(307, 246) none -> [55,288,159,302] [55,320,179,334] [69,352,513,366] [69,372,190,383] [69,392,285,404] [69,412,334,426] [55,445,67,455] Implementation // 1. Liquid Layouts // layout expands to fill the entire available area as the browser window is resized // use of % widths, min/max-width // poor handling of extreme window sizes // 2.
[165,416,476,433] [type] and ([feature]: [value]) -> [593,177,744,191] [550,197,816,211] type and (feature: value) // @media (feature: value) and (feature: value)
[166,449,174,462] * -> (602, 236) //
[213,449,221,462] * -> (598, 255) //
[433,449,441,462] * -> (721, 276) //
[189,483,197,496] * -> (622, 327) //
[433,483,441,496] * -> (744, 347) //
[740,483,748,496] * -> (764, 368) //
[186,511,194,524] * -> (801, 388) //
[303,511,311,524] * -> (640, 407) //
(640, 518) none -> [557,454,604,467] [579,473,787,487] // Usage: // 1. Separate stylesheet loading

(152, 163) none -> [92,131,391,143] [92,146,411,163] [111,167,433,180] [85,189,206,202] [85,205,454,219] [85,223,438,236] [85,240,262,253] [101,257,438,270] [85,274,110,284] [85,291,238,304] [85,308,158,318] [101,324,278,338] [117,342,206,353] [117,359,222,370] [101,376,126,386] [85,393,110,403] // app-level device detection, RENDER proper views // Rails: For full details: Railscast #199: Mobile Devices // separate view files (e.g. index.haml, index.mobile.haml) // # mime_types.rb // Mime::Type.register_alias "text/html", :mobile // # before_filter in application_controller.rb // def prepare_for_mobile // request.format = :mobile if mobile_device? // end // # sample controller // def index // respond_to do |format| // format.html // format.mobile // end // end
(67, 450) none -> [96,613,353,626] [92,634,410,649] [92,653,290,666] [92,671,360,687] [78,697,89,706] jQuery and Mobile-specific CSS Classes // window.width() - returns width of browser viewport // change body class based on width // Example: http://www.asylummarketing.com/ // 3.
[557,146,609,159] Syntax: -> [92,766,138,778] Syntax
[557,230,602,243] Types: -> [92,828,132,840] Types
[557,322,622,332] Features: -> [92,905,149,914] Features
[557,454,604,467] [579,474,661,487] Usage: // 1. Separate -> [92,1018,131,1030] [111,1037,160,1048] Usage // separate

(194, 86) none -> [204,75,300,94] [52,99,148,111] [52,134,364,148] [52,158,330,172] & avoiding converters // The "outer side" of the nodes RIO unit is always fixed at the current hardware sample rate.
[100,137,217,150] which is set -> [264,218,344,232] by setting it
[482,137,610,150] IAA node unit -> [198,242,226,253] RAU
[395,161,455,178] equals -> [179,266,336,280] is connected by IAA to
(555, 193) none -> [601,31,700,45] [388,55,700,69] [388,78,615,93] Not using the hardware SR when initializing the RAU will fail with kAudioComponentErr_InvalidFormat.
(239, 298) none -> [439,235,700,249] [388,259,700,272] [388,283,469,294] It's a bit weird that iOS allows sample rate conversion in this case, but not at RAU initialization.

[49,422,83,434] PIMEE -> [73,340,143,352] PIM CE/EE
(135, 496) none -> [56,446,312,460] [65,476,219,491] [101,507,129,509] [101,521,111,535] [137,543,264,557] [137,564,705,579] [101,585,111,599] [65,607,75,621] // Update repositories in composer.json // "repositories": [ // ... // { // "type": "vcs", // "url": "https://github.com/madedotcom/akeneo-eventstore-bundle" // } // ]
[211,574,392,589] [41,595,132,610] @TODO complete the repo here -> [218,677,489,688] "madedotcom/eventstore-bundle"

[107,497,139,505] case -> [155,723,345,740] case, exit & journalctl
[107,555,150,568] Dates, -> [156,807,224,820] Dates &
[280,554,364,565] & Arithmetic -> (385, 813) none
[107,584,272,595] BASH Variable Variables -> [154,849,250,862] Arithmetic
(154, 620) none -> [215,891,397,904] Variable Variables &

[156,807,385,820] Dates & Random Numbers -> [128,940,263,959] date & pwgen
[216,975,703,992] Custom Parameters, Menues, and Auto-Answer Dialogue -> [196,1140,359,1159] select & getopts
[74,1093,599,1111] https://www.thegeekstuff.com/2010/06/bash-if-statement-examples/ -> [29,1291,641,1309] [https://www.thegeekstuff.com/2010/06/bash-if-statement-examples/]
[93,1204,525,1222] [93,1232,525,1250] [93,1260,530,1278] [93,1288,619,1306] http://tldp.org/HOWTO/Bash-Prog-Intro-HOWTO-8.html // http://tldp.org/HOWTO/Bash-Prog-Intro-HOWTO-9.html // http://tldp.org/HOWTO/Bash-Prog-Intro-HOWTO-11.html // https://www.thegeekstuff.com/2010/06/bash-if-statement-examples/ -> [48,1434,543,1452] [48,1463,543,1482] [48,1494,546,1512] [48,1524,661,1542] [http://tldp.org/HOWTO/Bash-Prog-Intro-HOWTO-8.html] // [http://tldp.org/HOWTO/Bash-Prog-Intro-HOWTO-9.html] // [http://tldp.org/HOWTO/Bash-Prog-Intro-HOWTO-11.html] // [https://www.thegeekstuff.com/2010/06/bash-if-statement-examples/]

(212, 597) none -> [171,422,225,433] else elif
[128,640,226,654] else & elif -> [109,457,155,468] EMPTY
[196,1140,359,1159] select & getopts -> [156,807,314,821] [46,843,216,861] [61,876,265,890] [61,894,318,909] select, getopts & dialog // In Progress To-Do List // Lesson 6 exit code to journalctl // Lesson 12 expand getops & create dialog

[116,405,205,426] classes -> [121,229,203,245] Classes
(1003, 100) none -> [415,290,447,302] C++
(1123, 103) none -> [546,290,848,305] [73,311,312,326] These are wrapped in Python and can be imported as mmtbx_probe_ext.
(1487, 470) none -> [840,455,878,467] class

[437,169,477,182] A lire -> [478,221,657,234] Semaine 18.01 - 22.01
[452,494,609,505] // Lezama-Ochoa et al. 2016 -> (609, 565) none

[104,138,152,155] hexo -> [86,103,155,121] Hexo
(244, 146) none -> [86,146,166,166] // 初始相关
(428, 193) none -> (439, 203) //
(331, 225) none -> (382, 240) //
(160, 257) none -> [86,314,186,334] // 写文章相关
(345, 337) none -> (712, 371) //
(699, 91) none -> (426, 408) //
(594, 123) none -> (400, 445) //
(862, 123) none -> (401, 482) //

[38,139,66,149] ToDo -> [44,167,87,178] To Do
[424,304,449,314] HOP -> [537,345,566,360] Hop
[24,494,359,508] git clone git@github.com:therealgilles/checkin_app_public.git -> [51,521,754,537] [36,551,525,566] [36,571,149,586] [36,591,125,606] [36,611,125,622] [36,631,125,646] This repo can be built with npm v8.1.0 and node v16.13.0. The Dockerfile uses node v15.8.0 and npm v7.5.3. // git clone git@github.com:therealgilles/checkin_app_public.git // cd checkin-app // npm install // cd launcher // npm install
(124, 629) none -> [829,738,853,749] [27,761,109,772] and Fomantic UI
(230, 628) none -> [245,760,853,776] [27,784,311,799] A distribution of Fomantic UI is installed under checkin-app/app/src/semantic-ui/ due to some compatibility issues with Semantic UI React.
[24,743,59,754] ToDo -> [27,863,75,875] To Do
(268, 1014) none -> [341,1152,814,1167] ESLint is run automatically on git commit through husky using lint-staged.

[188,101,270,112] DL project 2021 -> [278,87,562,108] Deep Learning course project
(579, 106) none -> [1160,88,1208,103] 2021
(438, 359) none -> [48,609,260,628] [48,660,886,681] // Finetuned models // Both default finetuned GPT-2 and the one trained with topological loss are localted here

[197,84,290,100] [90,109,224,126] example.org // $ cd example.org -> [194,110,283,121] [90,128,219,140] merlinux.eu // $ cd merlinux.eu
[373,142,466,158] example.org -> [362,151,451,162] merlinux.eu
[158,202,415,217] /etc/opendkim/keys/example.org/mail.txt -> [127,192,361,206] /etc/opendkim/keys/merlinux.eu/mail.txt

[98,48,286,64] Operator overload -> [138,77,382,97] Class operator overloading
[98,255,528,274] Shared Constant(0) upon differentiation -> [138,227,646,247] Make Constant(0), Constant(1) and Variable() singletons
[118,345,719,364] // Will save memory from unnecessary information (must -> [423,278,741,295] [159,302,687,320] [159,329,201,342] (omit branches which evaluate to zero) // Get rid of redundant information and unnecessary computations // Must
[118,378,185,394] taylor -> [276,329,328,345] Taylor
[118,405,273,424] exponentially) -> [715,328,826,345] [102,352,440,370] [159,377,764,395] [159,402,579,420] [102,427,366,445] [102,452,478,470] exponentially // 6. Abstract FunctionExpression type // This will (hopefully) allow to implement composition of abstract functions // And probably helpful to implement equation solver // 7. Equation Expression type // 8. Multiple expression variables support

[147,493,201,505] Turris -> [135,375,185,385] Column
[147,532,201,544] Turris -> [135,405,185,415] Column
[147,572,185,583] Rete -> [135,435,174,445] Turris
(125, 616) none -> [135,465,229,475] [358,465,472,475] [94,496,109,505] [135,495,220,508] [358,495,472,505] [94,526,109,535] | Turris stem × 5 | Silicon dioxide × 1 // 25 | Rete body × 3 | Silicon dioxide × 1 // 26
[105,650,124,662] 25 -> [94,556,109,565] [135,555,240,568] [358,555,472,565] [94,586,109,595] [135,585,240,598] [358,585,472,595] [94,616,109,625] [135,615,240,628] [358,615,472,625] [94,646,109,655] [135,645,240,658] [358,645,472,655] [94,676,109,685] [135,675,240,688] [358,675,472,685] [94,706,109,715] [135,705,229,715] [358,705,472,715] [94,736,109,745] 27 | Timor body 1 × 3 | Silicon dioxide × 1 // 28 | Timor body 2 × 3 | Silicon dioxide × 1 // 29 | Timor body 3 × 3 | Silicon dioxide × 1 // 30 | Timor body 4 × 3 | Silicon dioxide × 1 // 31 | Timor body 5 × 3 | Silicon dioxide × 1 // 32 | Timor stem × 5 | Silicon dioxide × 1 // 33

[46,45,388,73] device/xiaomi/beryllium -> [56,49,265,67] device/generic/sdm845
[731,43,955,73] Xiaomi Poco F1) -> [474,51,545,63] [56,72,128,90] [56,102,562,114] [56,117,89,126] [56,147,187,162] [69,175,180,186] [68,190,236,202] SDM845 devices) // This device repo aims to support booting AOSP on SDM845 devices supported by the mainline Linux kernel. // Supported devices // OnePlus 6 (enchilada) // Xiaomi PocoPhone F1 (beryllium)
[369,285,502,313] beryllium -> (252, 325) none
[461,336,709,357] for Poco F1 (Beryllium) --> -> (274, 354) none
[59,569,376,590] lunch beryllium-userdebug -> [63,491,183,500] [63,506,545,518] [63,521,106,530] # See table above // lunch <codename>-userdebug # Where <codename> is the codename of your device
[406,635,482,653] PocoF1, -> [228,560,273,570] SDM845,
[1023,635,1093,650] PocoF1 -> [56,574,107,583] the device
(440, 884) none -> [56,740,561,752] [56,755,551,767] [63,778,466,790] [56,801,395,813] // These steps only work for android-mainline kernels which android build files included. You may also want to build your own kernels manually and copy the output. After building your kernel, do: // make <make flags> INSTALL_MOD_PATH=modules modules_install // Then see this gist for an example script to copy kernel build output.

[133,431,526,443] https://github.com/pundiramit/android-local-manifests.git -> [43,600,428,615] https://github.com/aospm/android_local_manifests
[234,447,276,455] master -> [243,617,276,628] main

########################################

ACTIVITY: Set down only the lines above that fall between the line holding "[437,169,477,182] A lire" and the line holding "(579, 106) none -> [1160,88,1208,103] 2021", inclusive, keeping each exact.

RESULT OF THIS EXERCISE:
[437,169,477,182] A lire -> [478,221,657,234] Semaine 18.01 - 22.01
[452,494,609,505] // Lezama-Ochoa et al. 2016 -> (609, 565) none

[104,138,152,155] hexo -> [86,103,155,121] Hexo
(244, 146) none -> [86,146,166,166] // 初始相关
(428, 193) none -> (439, 203) //
(331, 225) none -> (382, 240) //
(160, 257) none -> [86,314,186,334] // 写文章相关
(345, 337) none -> (712, 371) //
(699, 91) none -> (426, 408) //
(594, 123) none -> (400, 445) //
(862, 123) none -> (401, 482) //

[38,139,66,149] ToDo -> [44,167,87,178] To Do
[424,304,449,314] HOP -> [537,345,566,360] Hop
[24,494,359,508] git clone git@github.com:therealgilles/checkin_app_public.git -> [51,521,754,537] [36,551,525,566] [36,571,149,586] [36,591,125,606] [36,611,125,622] [36,631,125,646] This repo can be built with npm v8.1.0 and node v16.13.0. The Dockerfile uses node v15.8.0 and npm v7.5.3. // git clone git@github.com:therealgilles/checkin_app_public.git // cd checkin-app // npm install // cd launcher // npm install
(124, 629) none -> [829,738,853,749] [27,761,109,772] and Fomantic UI
(230, 628) none -> [245,760,853,776] [27,784,311,799] A distribution of Fomantic UI is installed under checkin-app/app/src/semantic-ui/ due to some compatibility issues with Semantic UI React.
[24,743,59,754] ToDo -> [27,863,75,875] To Do
(268, 1014) none -> [341,1152,814,1167] ESLint is run automatically on git commit through husky using lint-staged.

[188,101,270,112] DL project 2021 -> [278,87,562,108] Deep Learning course project
(579, 106) none -> [1160,88,1208,103] 2021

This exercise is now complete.